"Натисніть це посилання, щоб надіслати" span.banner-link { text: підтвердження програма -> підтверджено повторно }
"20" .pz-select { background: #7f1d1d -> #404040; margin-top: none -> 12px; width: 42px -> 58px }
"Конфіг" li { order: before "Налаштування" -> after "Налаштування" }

———

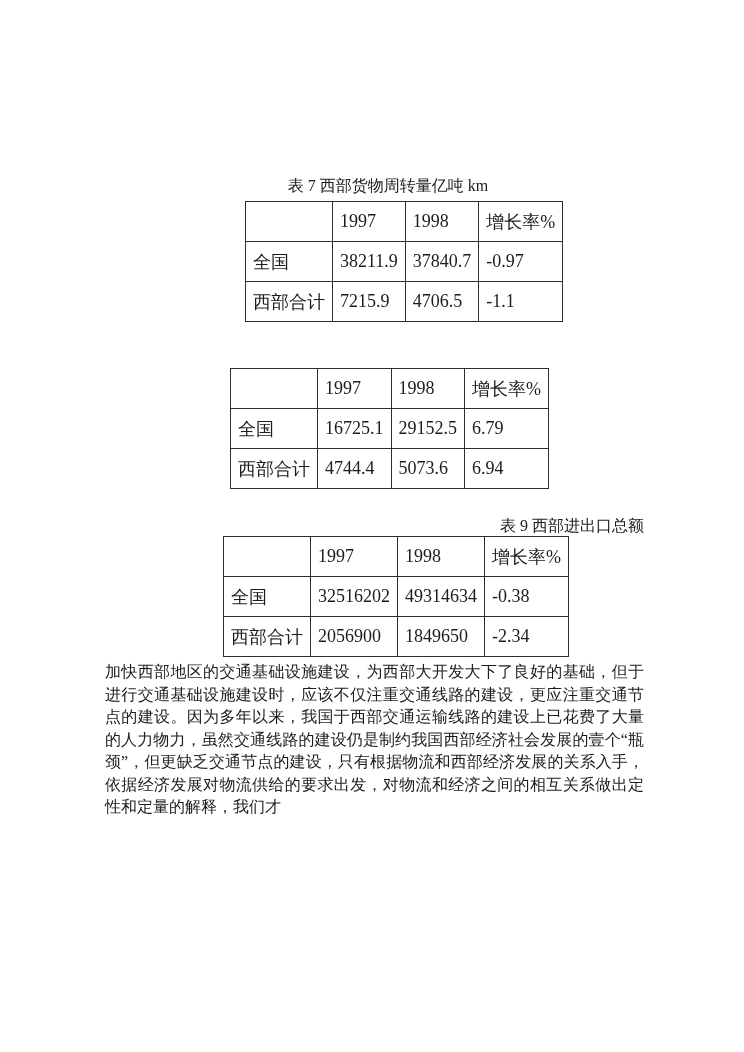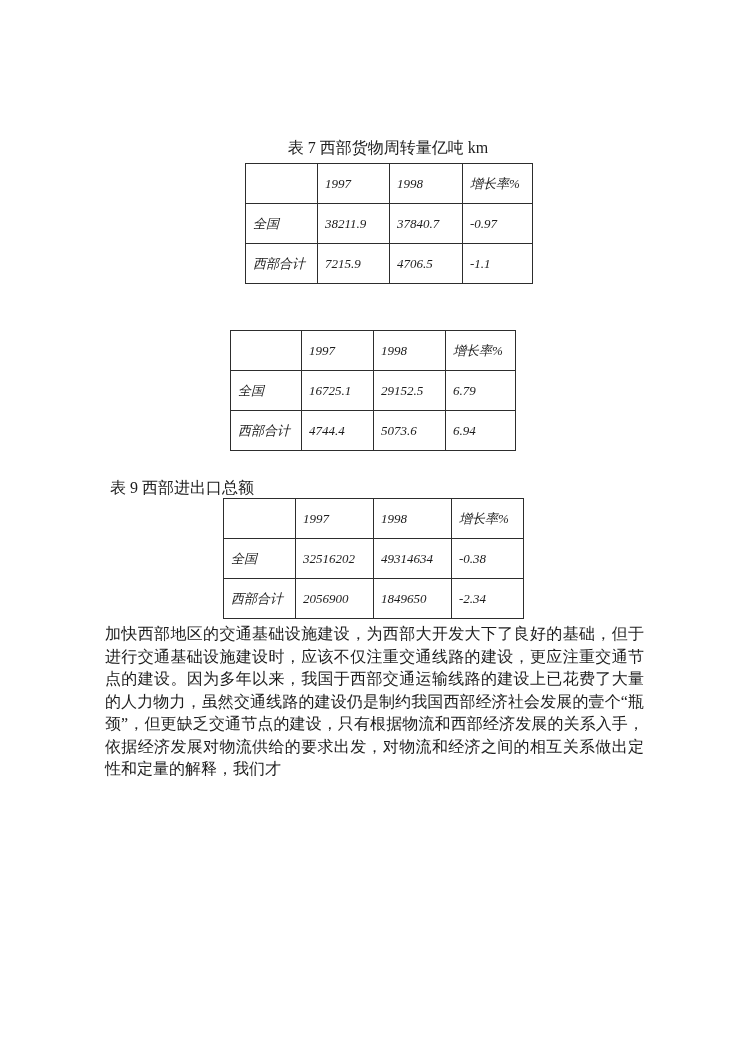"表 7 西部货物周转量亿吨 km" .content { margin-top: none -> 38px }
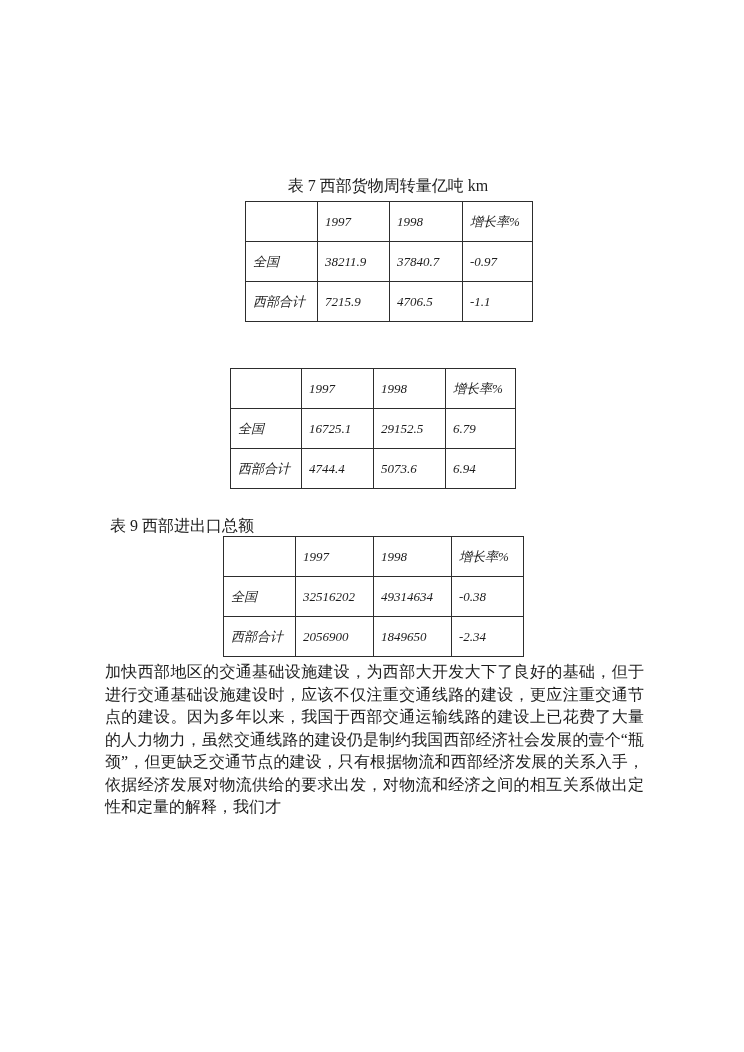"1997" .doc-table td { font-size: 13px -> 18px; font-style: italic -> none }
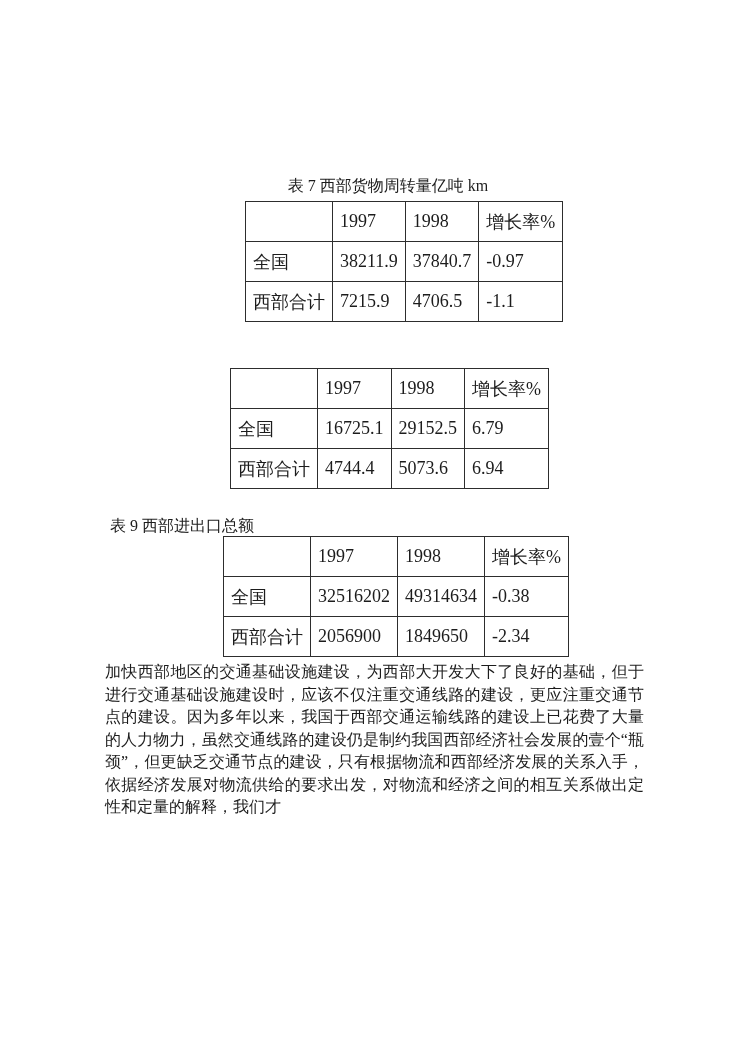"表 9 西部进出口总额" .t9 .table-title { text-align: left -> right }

———

## [WORK TO BE COMPLETED]
Retype, exactly and with no pictures, everything above from the line with "font-size: 13px ->" down to the line with "text-align: left ->", both included.

## [TASK SOLUTION]
"1997" .doc-table td { font-size: 13px -> 18px; font-style: italic -> none }
"表 9 西部进出口总额" .t9 .table-title { text-align: left -> right }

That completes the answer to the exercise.